(Input for this task Opens)

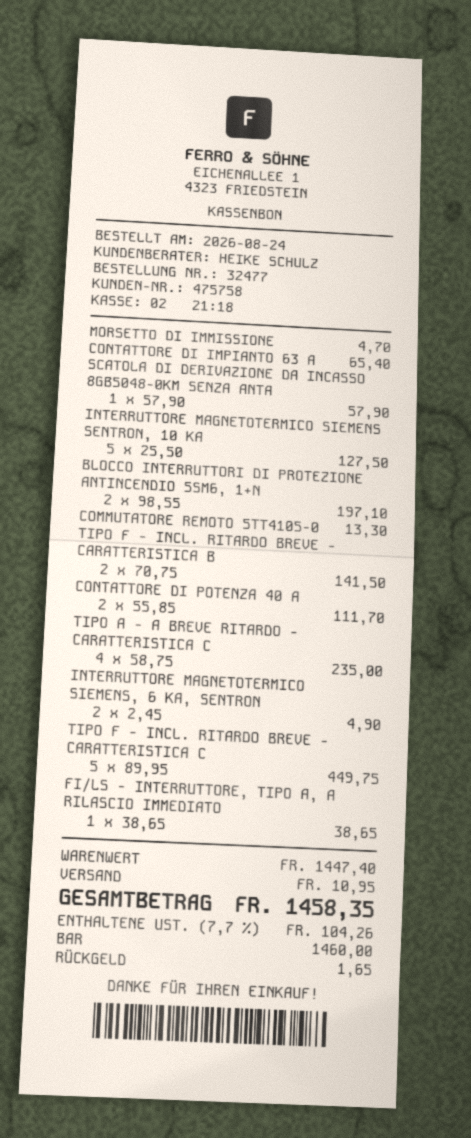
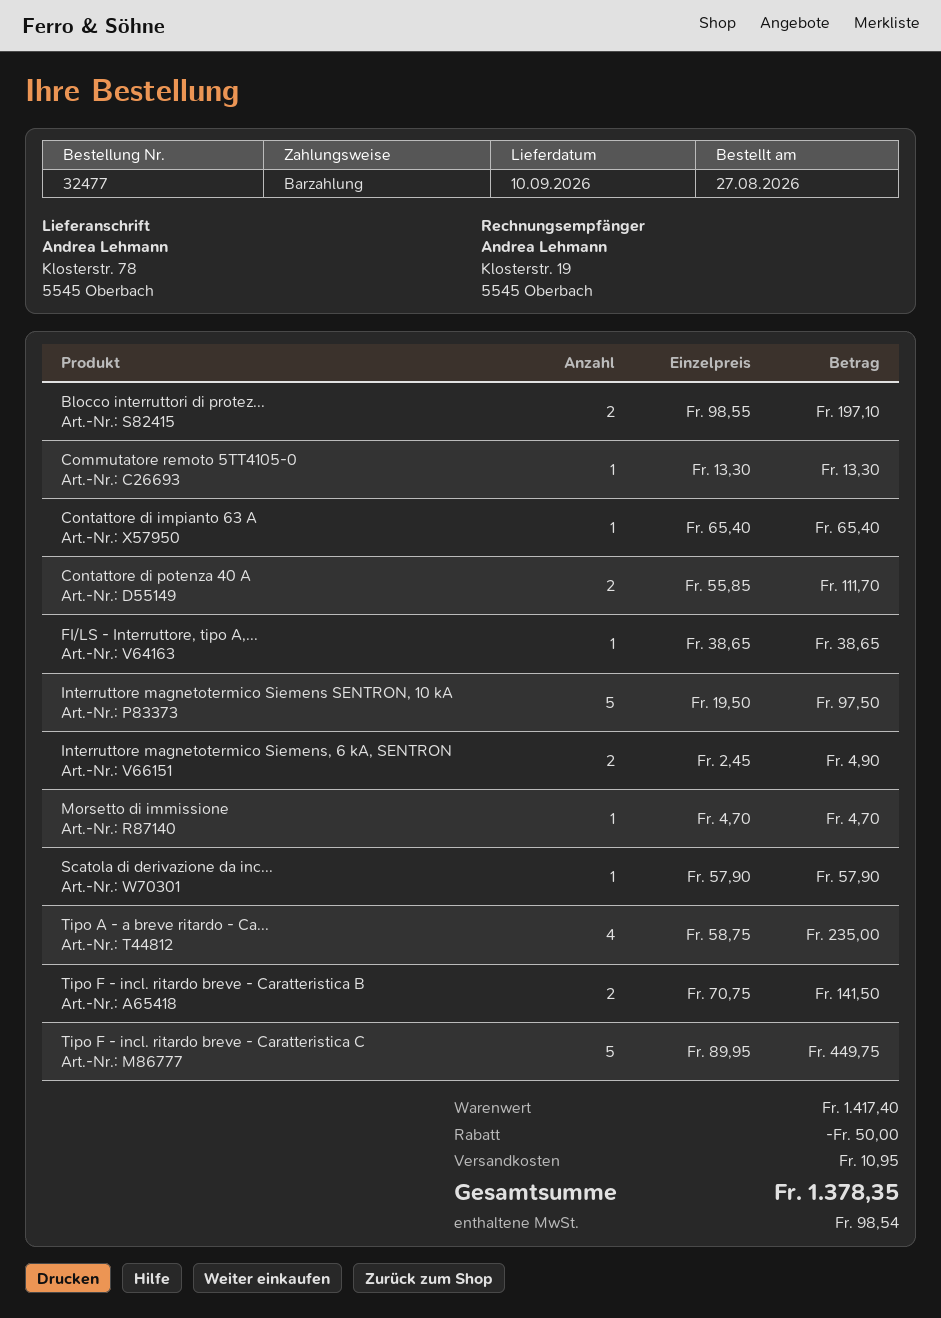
order date: 2026-08-24 -> 2026-08-27
INTERRUTTORE MAGNETOTERMICO SIEMENS SENTRON, 10 KA: 5 x 25.50 = 127.50 -> 5 x 19.50 = 97.50
subtotal: 1447.40 -> 1417.40
discount: none -> 50.00
tax: 104.26 -> 98.54
total: 1458.35 -> 1378.35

(Input for this task Closes)

● **What you will do**
Repeat exactly, and only, the lines from the one containing "subtotal: 1447.40 -> 1417.40" through the end of the material.

● **Output**
subtotal: 1447.40 -> 1417.40
discount: none -> 50.00
tax: 104.26 -> 98.54
total: 1458.35 -> 1378.35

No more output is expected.